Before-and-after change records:

....

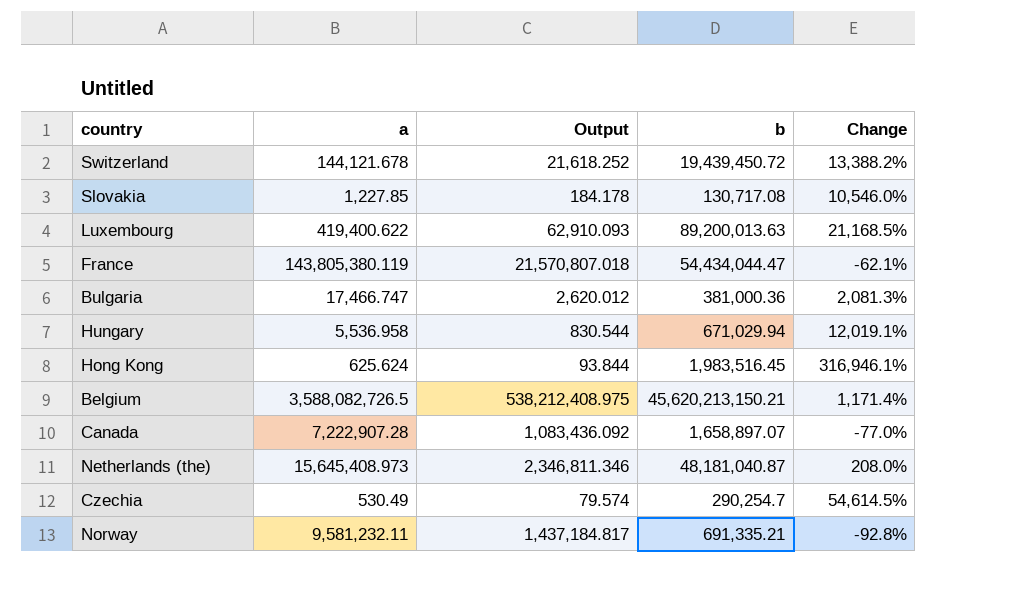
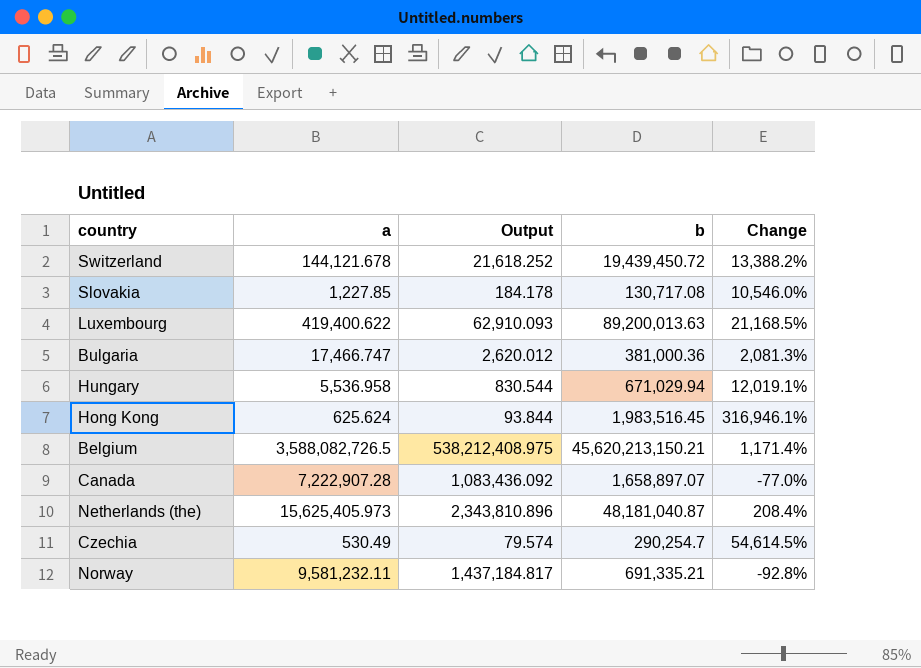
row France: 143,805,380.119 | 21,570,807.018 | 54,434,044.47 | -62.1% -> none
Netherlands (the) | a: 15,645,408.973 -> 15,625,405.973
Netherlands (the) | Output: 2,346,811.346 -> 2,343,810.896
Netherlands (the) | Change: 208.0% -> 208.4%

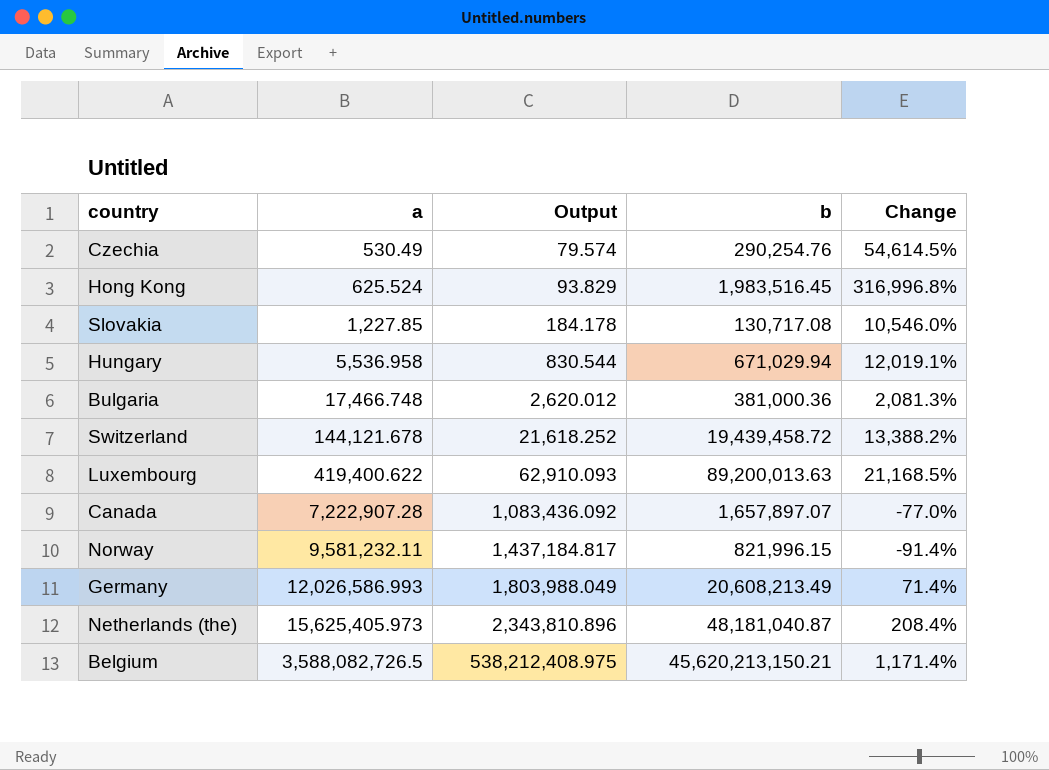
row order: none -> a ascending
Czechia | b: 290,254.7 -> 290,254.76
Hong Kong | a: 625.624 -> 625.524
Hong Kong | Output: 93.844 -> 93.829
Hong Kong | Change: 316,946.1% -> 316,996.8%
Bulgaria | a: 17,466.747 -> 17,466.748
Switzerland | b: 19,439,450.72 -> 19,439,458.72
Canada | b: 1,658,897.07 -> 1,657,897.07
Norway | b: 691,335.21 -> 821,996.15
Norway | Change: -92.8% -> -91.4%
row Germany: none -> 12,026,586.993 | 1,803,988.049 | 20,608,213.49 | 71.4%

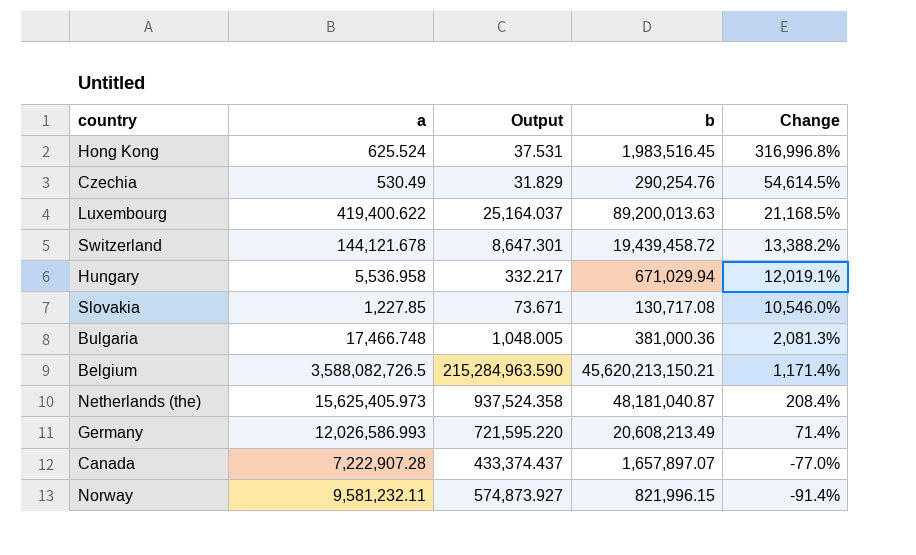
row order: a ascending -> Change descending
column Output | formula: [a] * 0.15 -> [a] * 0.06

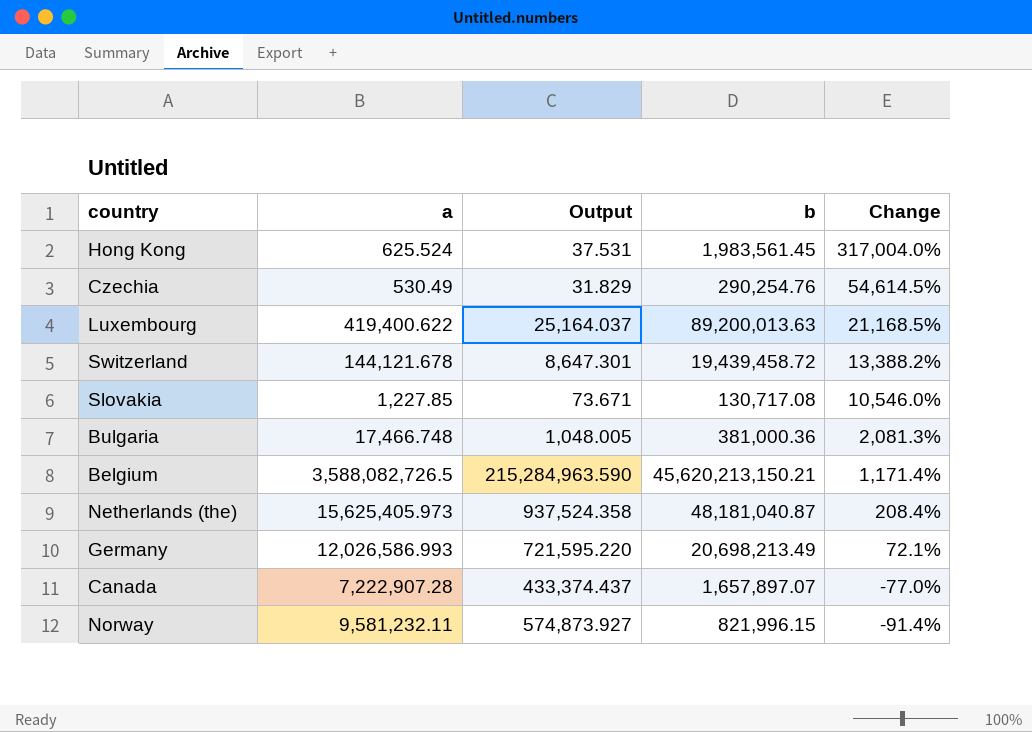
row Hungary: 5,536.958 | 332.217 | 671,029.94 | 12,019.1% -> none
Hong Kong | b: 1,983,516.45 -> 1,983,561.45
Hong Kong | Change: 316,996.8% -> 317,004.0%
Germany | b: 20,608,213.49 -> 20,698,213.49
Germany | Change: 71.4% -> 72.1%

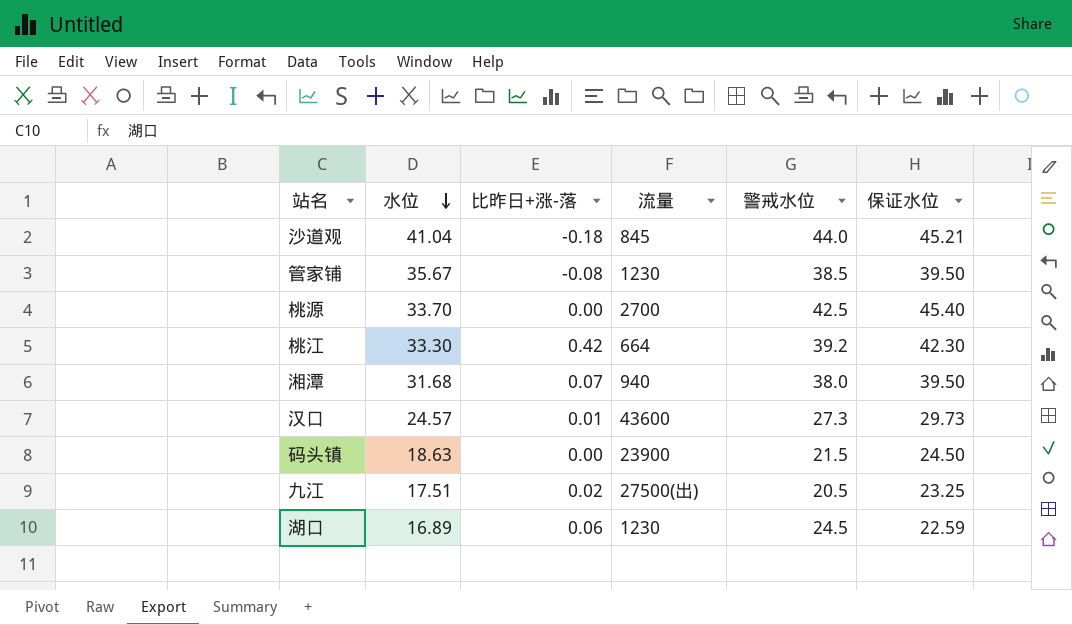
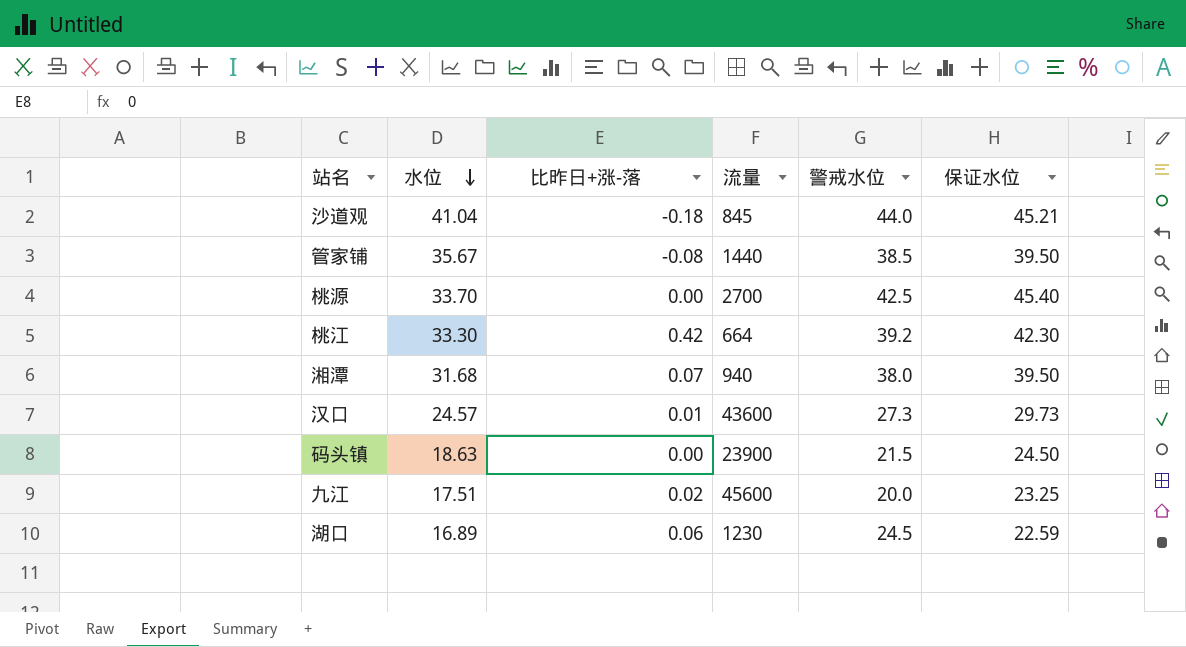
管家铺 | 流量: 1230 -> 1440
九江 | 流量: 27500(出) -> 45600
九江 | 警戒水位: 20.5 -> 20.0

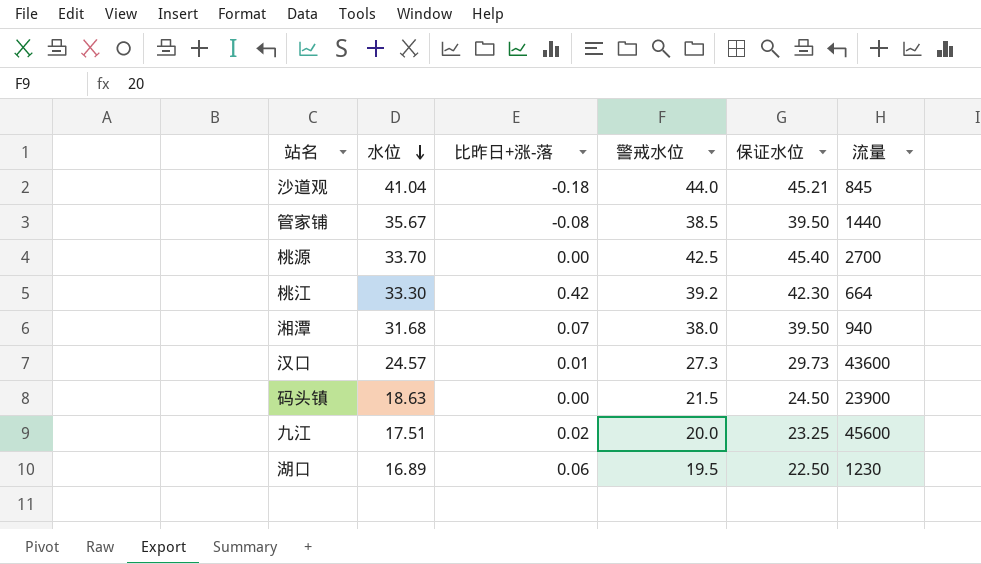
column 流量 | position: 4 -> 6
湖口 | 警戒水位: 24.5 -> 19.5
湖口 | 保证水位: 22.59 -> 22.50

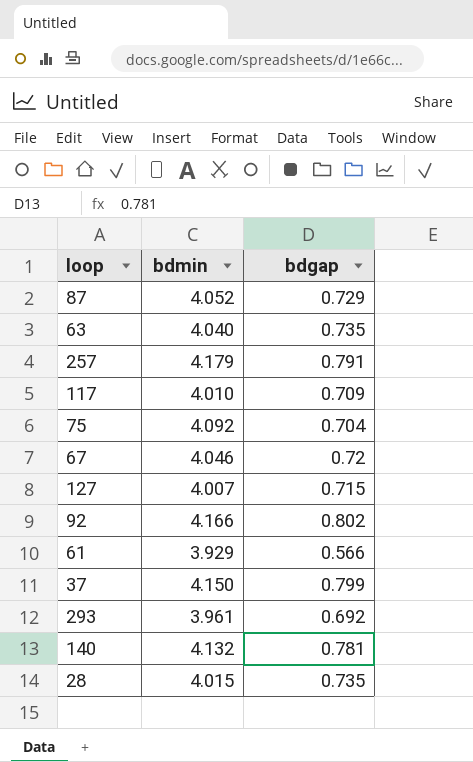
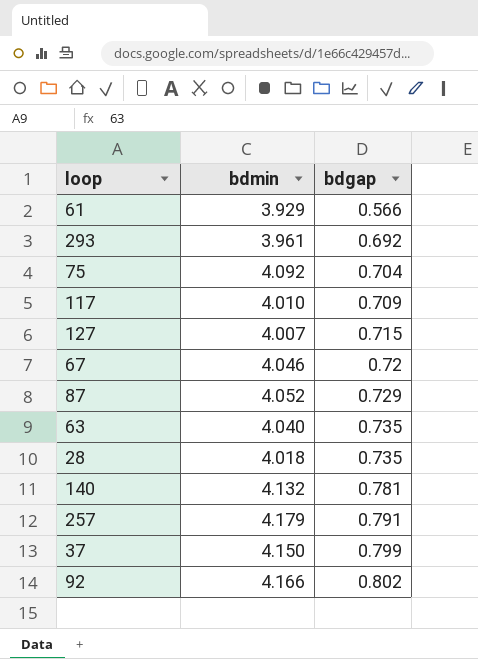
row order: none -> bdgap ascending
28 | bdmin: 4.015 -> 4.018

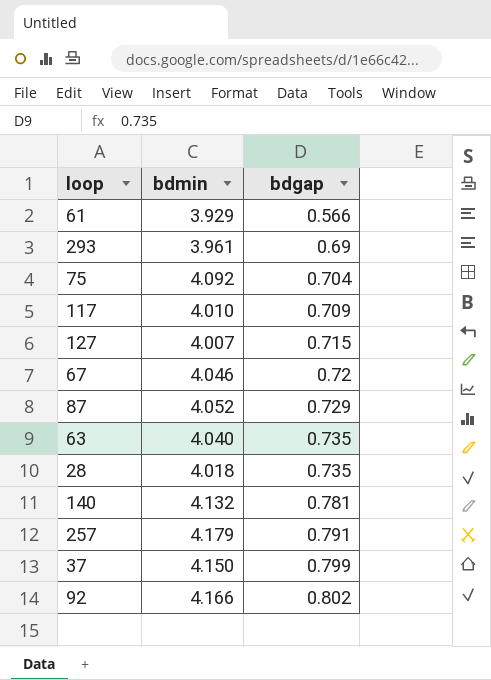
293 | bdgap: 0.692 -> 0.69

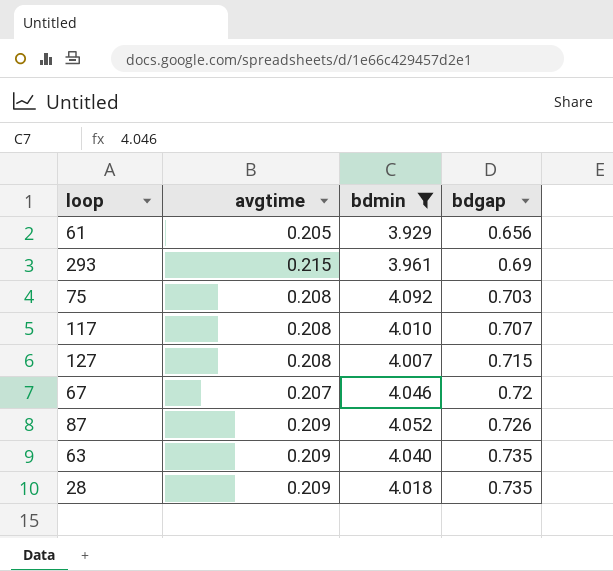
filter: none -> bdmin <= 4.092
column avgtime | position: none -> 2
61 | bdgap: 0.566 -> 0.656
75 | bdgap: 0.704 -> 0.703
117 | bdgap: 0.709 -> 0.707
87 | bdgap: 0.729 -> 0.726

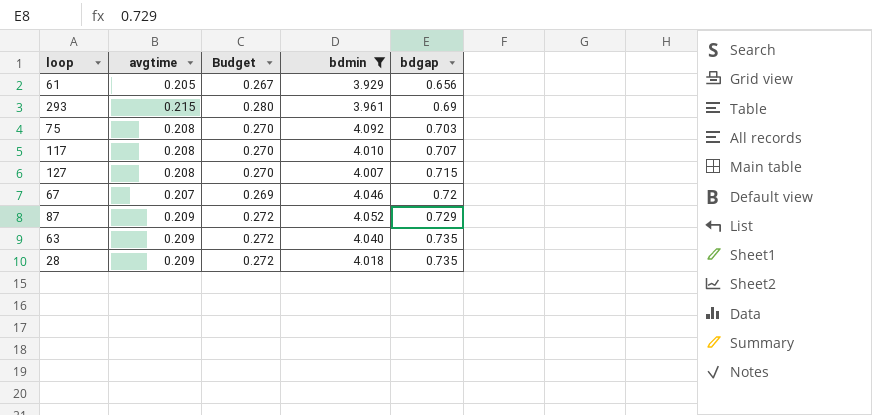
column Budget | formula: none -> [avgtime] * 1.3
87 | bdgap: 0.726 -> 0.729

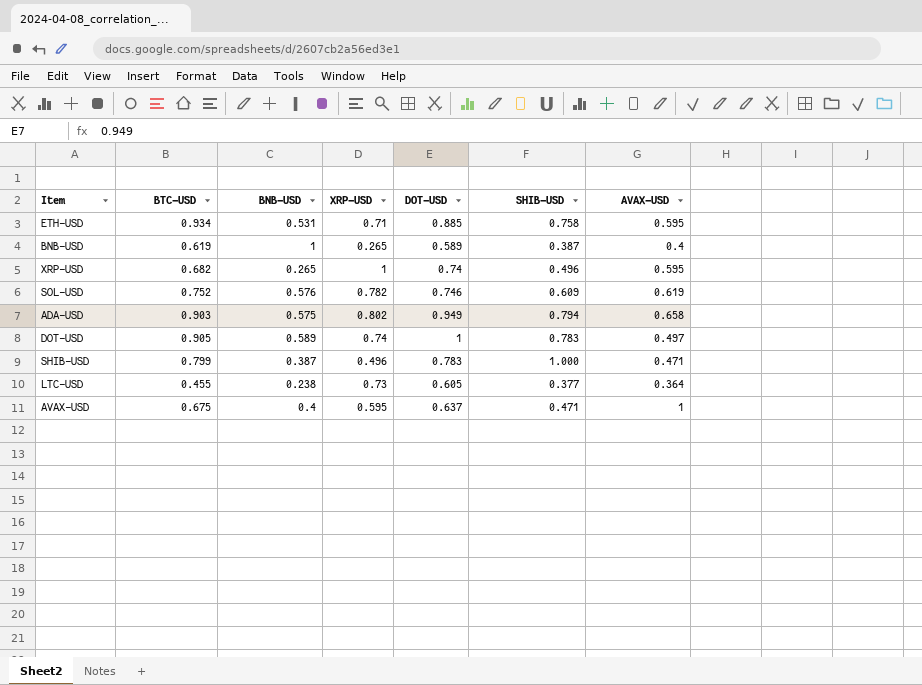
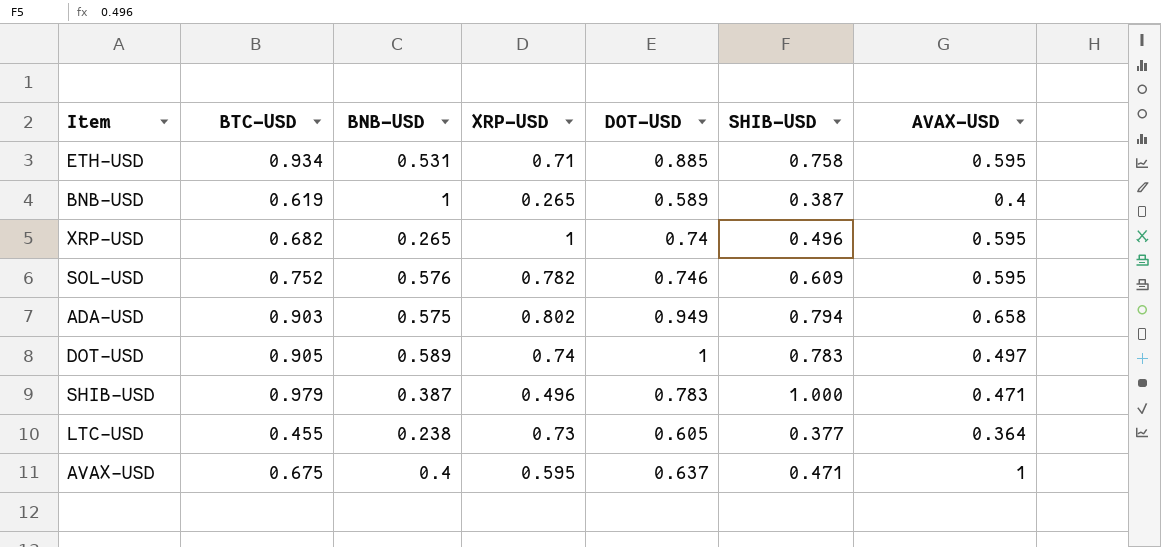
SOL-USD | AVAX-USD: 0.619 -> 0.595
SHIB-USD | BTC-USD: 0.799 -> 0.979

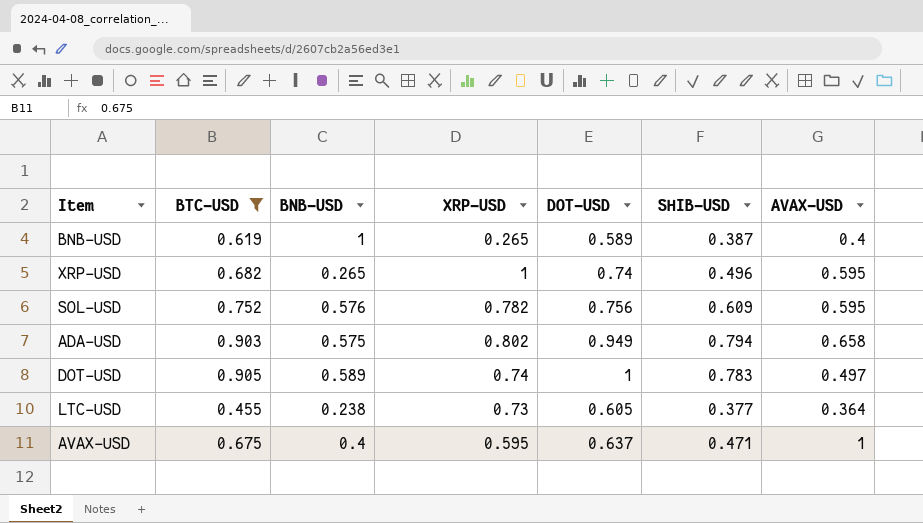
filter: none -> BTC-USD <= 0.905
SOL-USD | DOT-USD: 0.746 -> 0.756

....

Leaving out every picture, copy exactly the lines from the one that contains "Hong Kong | Change: 316,996.8% -> 317,004.0%" through the end of the entries above.

### RESULT:
Hong Kong | Change: 316,996.8% -> 317,004.0%
Germany | b: 20,608,213.49 -> 20,698,213.49
Germany | Change: 71.4% -> 72.1%

管家铺 | 流量: 1230 -> 1440
九江 | 流量: 27500(出) -> 45600
九江 | 警戒水位: 20.5 -> 20.0

column 流量 | position: 4 -> 6
湖口 | 警戒水位: 24.5 -> 19.5
湖口 | 保证水位: 22.59 -> 22.50

row order: none -> bdgap ascending
28 | bdmin: 4.015 -> 4.018

293 | bdgap: 0.692 -> 0.69

filter: none -> bdmin <= 4.092
column avgtime | position: none -> 2
61 | bdgap: 0.566 -> 0.656
75 | bdgap: 0.704 -> 0.703
117 | bdgap: 0.709 -> 0.707
87 | bdgap: 0.729 -> 0.726

column Budget | formula: none -> [avgtime] * 1.3
87 | bdgap: 0.726 -> 0.729

SOL-USD | AVAX-USD: 0.619 -> 0.595
SHIB-USD | BTC-USD: 0.799 -> 0.979

filter: none -> BTC-USD <= 0.905
SOL-USD | DOT-USD: 0.746 -> 0.756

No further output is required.